老朽化した下水道管路の中は、酸素欠乏や有毒ガスの発生、崩落などのリスクが潜む危険な場所である。ここにデジタル技術(例えば自走式カメラやドローン、センサー技術など)を導入することで、作業員が危険箇所に直接立ち入ることなく、異常を早期に発見できる体制を構築する。また、管路の施設情報と維持管理情報が一元化されることで、補修計画の精度も向上する。

さらに、防災面では「オープンデータ・防災情報」「GIS・災害情報の共有」の深化が進められている。災害発生時に正確な情報が迅速に共有されることは、復旧作業にあたる建設作業員の二次災害防止にもつながる重要な要素である。

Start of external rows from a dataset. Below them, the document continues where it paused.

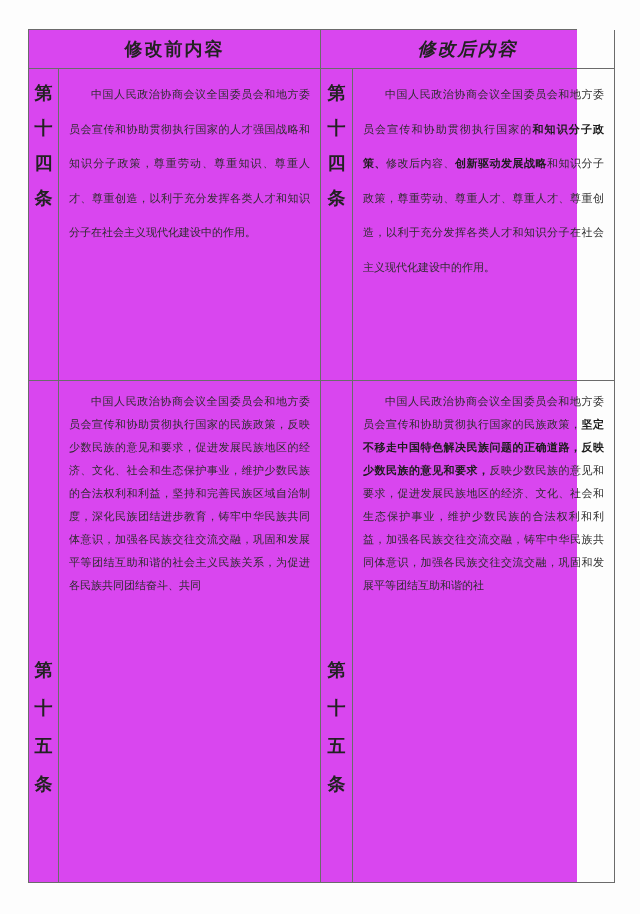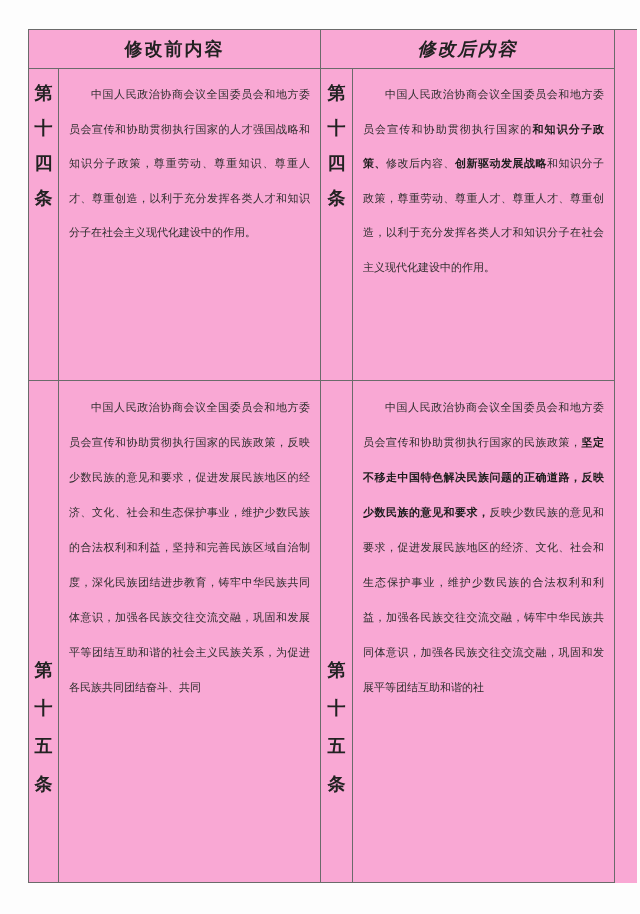--- a/index.html
+++ b/index.html
@@ -8,27 +8,27 @@
   .page {
     position: relative;
     width: 640px; height: 914px;
     background: #fdfdfd;
     font-family: "Liberation Serif", "DejaVu Serif", serif;
     color: #2d2d2d;
     overflow: hidden;
   }
   .cmp-table {
     position: absolute; left: 28px; top: 29px;
-    width: 609px; height: 854px;
+    width: 549px; height: 854px;
     border-top: 1px solid #6b6b6b;
     border-left: 1px solid #6b6b6b;
     display: grid;
     grid-template-columns: 30px 262px 32px 262px;
     grid-template-rows: 39px 312px 502px;
-    background: #f9a8d4;
+    background: #d946ef;
   }
   .cell {
     border-right: 1px solid #6b6b6b;
     border-bottom: 1px solid #6b6b6b;
     overflow: hidden;
   }
   .hcell {
     grid-row: 1;
     display: flex; align-items: center; justify-content: center;
     font-weight: bold; font-size: 18px; letter-spacing: 2px;
@@ -50,21 +50,21 @@
   .tcell { padding: 0 10px; }
   .tcell.rowband1 { padding-top: 8px; }
   .tcell.rowband2 { padding-top: 9px; }
   .para {
     font-size: 11px;
     text-indent: 2em;
     text-align: justify;
     text-justify: inter-character;
   }
   .rowband1 .para { line-height: 34.6px; }
-  .rowband2 .para { line-height: 35px; }
+  .rowband2 .para { line-height: 23px; }
   .para .em {
     font-family: "Liberation Sans", "DejaVu Sans", sans-serif;
     font-weight: 700;
     color: #1c1c1c;
   }
 </style>
 </head>
 <body>
 
 <div class="page">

 Q5. 企業側にはどのような対応が求められるのか?

山口県が推進するこれらの施策は、行政内部だけで完結するものではなく、受注者である建設企業との連携が前提となっている。例えば、「3次元データ・道路台帳」の取り組みでは、MMS(モービルマッピングシステム)などで取得した点群データを活用して道路台帳を生成する機能が構築される。企業側もこうした3次元データを扱える機器やソフトウェア、そしてそれを操作できる人材を育成する必要が出てくる。

また、「オンライン・道路・河川等手続き」の深化により、行政手続きのデジタル化が一層進む。これに対応できない企業は、事務処理の効率性において競合他社に遅れをとることになる。今回の計画改定は、建設企業に対し、デジタル対応可能な人材の採用・育成と、社内業務のデジタル化を強く促すメッセージといえる。行政が主導して「データ利活用環境」として道路区域情報のオープン化などを進める今こそ、企業側もその恩恵を最大限に活かせる体制づくりが急務である。

 まとめ

山口県「建設DX推進計画(第参版)」は、単なる業務効率化にとどまらず、AIによる知識継承、デジタル技術による安全確保、そして技能者の処遇改善基盤の整備など、「人」を中心とした建設産業の再生シナリオを描いている。
特にAIを活用したナレッジ共有やローコードツールの活用は、中小企業における人材育成のあり方にも大きなヒントを与えるものである。